**What to do**:
The lines to be copied run from the one containing "column Ks | position: 4 -> 2" to the end of the material below; reproduce them exactly, including both ends, and nothing more.

**Exercise data**:
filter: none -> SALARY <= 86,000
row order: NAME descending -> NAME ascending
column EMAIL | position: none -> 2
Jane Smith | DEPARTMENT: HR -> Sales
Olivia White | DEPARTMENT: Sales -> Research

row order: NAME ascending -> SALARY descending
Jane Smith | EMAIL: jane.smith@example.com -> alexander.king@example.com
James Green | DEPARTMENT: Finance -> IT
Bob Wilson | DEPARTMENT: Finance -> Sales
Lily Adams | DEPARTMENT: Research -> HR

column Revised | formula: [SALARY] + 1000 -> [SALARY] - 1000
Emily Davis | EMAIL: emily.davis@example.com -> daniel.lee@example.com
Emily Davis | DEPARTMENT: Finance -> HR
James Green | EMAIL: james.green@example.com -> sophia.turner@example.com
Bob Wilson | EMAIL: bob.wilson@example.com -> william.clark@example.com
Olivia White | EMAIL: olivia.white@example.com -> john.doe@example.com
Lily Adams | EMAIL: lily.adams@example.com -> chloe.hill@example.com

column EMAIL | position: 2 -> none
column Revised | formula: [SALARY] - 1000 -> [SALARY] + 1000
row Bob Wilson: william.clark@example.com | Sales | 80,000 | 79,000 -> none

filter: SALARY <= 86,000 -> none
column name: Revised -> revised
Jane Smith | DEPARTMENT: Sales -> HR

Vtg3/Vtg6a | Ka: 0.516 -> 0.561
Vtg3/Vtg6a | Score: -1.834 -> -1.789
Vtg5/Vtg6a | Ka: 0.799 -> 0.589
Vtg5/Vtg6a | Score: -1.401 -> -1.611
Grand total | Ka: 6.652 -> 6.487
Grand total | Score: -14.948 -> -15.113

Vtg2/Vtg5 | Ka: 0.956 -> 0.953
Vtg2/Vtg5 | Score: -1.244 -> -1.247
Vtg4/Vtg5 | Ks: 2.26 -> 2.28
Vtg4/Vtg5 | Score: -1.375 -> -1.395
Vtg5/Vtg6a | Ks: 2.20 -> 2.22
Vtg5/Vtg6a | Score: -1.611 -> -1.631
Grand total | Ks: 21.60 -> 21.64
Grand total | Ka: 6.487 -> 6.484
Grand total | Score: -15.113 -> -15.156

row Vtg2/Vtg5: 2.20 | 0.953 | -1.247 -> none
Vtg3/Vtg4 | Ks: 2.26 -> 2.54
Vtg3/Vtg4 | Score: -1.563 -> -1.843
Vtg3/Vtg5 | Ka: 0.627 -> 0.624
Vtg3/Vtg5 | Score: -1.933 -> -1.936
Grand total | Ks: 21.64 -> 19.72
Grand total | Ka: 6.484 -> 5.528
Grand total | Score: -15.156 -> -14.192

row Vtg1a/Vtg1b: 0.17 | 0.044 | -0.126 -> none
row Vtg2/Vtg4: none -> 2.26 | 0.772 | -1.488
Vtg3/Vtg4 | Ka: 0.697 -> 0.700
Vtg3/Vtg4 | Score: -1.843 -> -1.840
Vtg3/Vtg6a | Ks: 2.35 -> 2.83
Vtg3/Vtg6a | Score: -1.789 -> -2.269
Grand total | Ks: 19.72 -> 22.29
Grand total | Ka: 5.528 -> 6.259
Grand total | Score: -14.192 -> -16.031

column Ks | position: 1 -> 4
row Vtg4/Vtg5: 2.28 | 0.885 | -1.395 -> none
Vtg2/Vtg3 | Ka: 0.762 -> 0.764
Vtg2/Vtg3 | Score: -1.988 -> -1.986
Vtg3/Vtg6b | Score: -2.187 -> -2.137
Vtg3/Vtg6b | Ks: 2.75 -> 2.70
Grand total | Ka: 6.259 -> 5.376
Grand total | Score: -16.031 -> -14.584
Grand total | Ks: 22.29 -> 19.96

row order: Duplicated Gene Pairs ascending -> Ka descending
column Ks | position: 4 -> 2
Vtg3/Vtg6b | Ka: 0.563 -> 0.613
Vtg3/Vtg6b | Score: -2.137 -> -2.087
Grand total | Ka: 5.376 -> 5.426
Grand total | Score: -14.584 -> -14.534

**Solution to the exercise**:
column Ks | position: 4 -> 2
Vtg3/Vtg6b | Ka: 0.563 -> 0.613
Vtg3/Vtg6b | Score: -2.137 -> -2.087
Grand total | Ka: 5.376 -> 5.426
Grand total | Score: -14.584 -> -14.534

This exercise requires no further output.